打って、走って、送って、守れる男。今宮健太は「野球小僧」に生まれた (2ページ目)

  • 谷上史朗●文 text by Tanigami Shiro
  • 小池義弘●写真 photo by Koike Yoshihiro

 また、物心がついたときから大のホークスファンで、子どもの頃、家族旅行で向かう先はいつも福岡だった。朝早くに大分を出発し、雁ノ巣でファームの練習を見て、そのあと近くのバッティングセンターで打ち込み、夜はヤフオクドームでナイター観戦。「いつか自分もこの場所でプレーしたい」という思いを抱き、大分へ帰っていったという。
 
 小学1年から上級生に交じってプレーし、6年になるとキャプテンでエースを任された。中学時代も活躍したのち、強豪校である明豊に進学した。

 今宮のプレーを初めて見たのが、高校1年秋の神宮大会だった。

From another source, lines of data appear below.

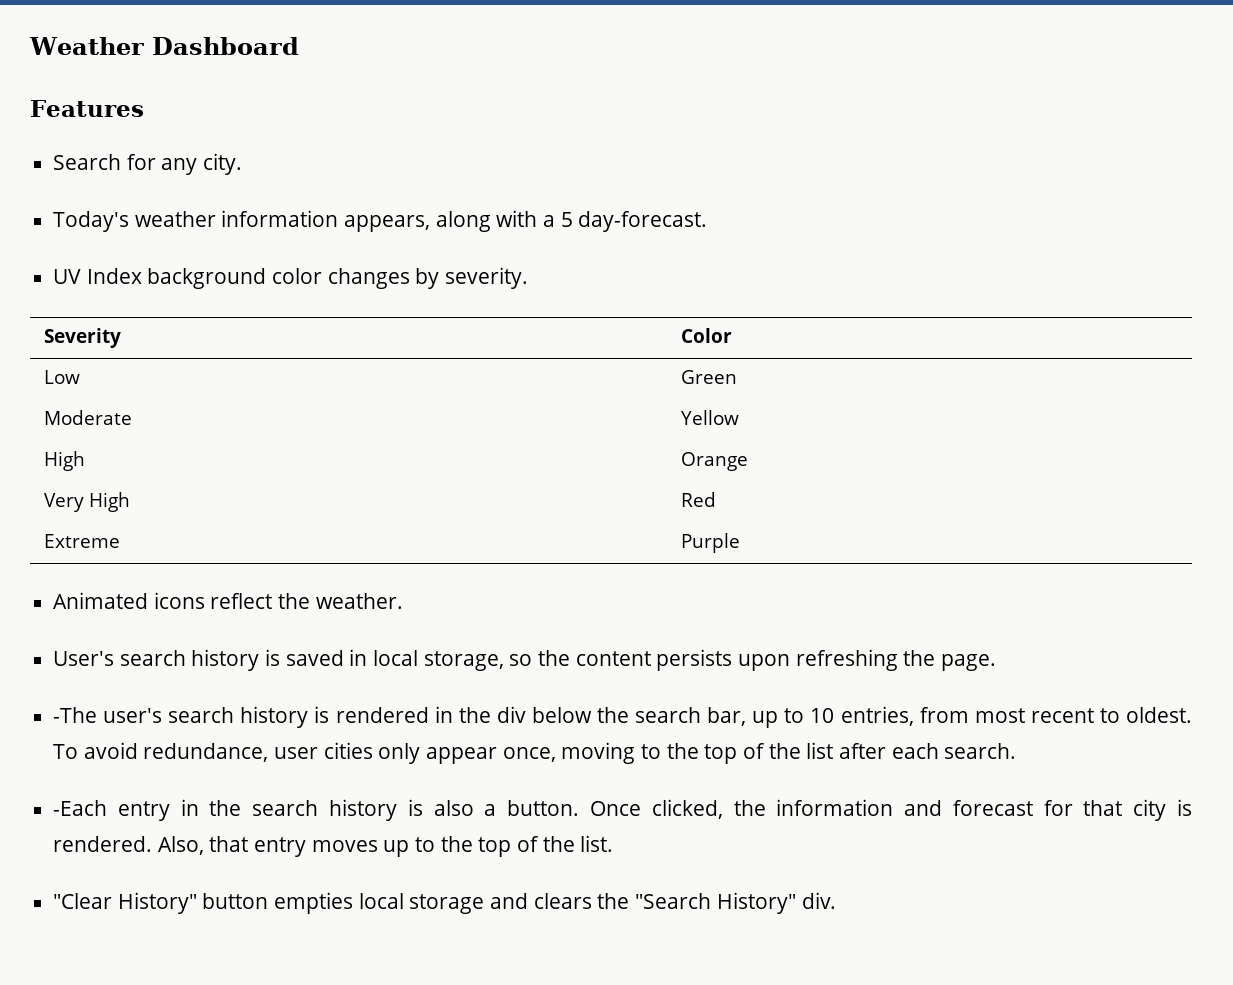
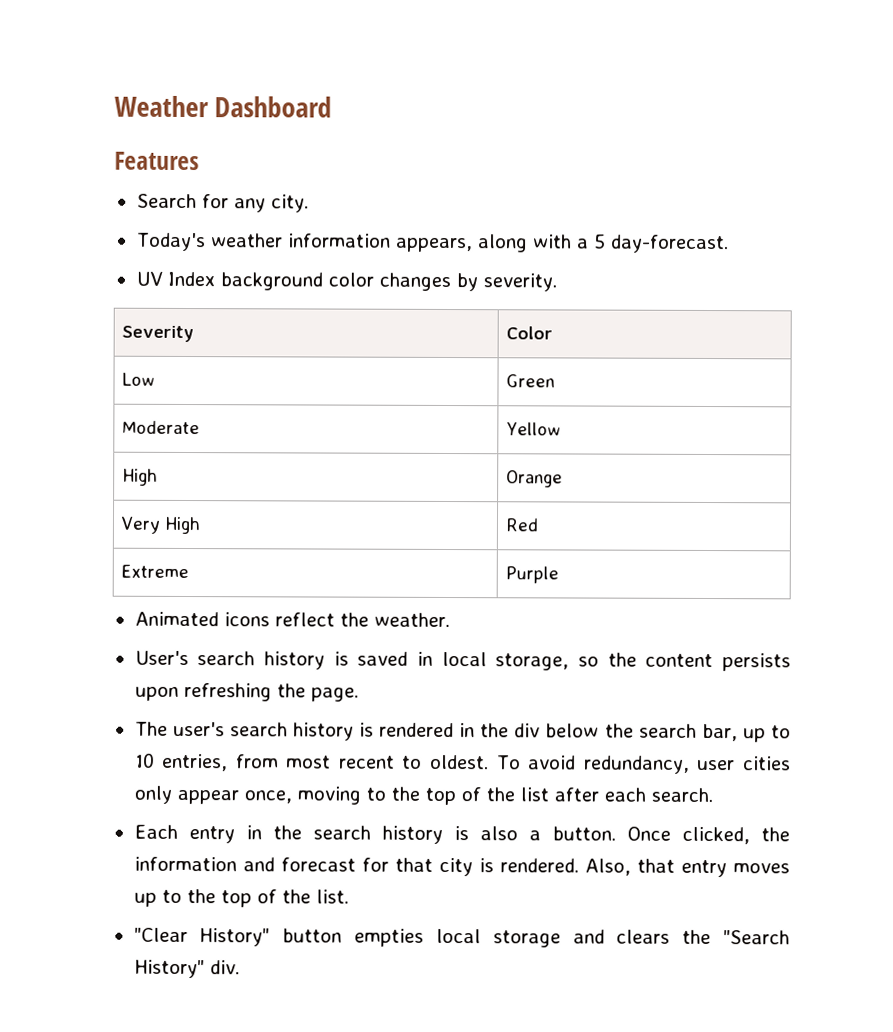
- -The user's search history is rendered in the div below the search bar, up to 10 entries, from most recent to oldest.
+ The user's search history is rendered in the div below the search bar, up to 10 entries, from most recent to oldest.
- To avoid redundance, user cities only appear once, moving to the top of the list after each search.
+ To avoid redundancy, user cities only appear once, moving to the top of the list after each search.
- -Each entry in the search history is also a button.
+ Each entry in the search history is also a button.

チームは2回戦で明徳義塾(高知)に敗れたが、今宮は「1番・ショート兼ピッチャー」として堂々のプレーを披露し、何より印象に残っているのが試合後のコメントだった。

「絶対また明徳とやって勝ちたい。同じ相手には負けたくない」

 あどけなさが残る表情とは裏腹の強烈な負けず嫌いな性格。そうした雰囲気と攻守にマルチな才能を見せる今宮に、無限の可能性を感じた。

 そこからチームの中心選手として3度の甲子園に出場。高校通算62本塁打に、投手としても最速154キロをマーク。ショートの守備でも高校生離れした超人的なプレーを次々と披露。「打つのも投げるのも守るのも、全部極めたい」と語っていたように、まさに根っからの"野球小僧"だった。

 今年行なわれたDeNAとの日本シリーズでも、今宮は随所で野球小僧ぶりを見せつけた。なかでも、リプレー検証の末に決勝点となった2戦目の走塁は、今後も語り継がれるであろう名場面となった。